## Exercise aim
The copy must run from the first line of the entries below through the line containing "[608,74,764,83] <YOUR_PRODUCT_NAME> ->", restated word for word, with pictures left out.

(Edit tracking data)

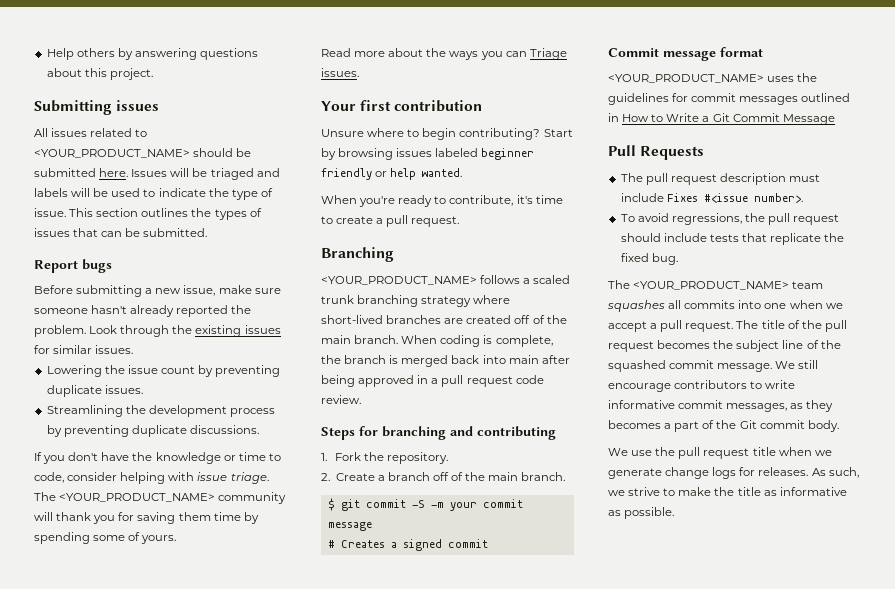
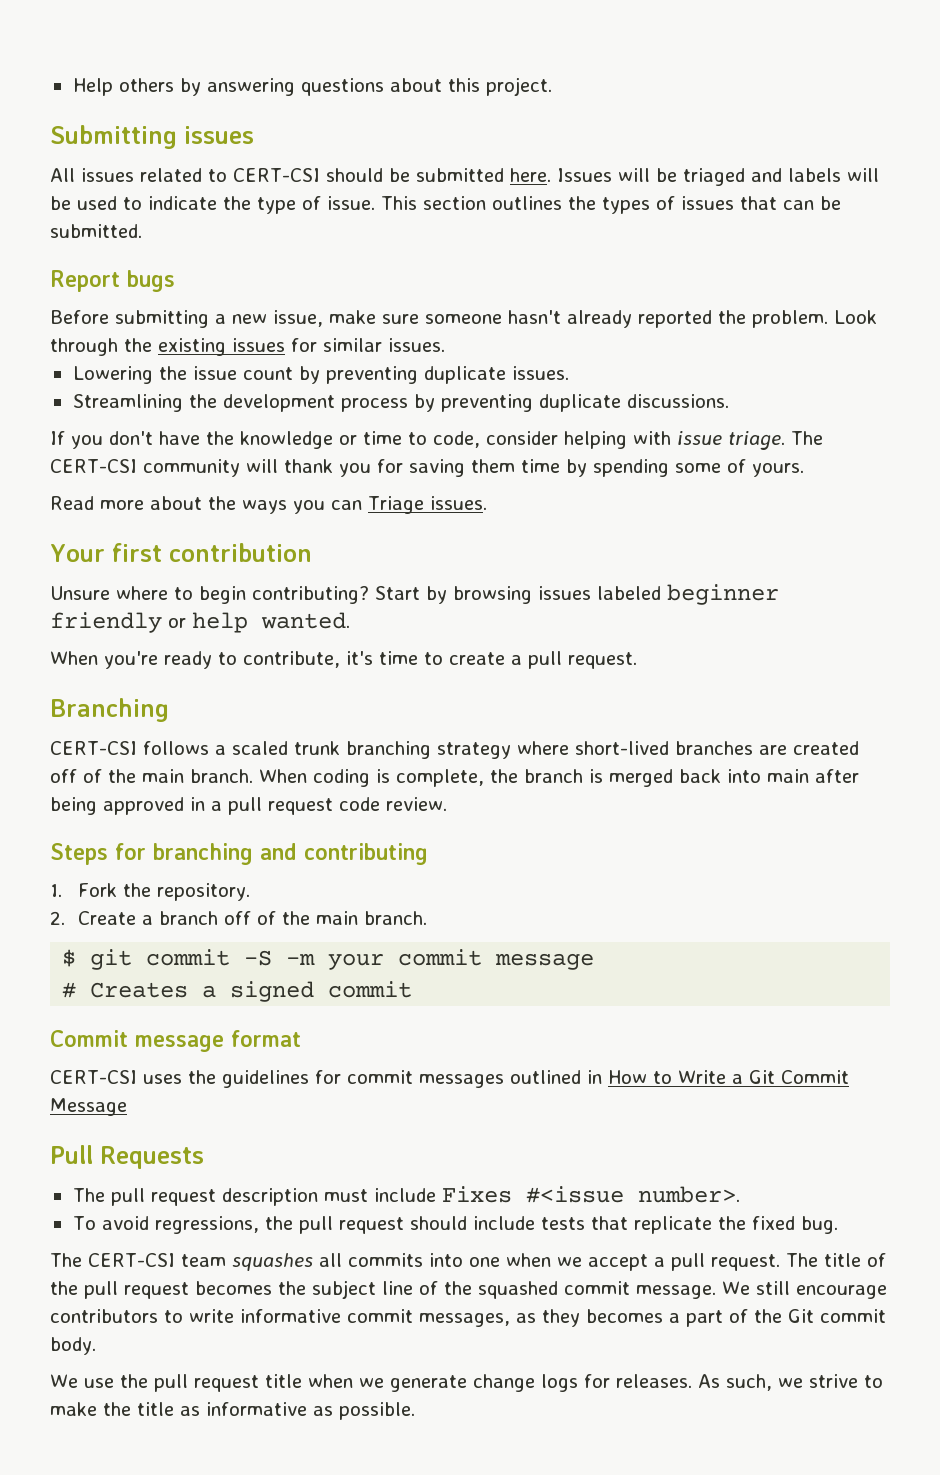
[34,149,190,158] <YOUR_PRODUCT_NAME> -> [233,168,320,182] CERT-CSI
[59,493,216,502] <YOUR_PRODUCT_NAME> -> [50,459,137,473] CERT-CSI
[321,276,477,285] <YOUR_PRODUCT_NAME> -> [50,741,137,755] CERT-CSI
[608,74,764,83] <YOUR_PRODUCT_NAME> -> [50,1070,137,1084] CERT-CSI
[633,281,790,290] <YOUR_PRODUCT_NAME> -> [88,1253,175,1267] CERT-CSI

## Task solution
[34,149,190,158] <YOUR_PRODUCT_NAME> -> [233,168,320,182] CERT-CSI
[59,493,216,502] <YOUR_PRODUCT_NAME> -> [50,459,137,473] CERT-CSI
[321,276,477,285] <YOUR_PRODUCT_NAME> -> [50,741,137,755] CERT-CSI
[608,74,764,83] <YOUR_PRODUCT_NAME> -> [50,1070,137,1084] CERT-CSI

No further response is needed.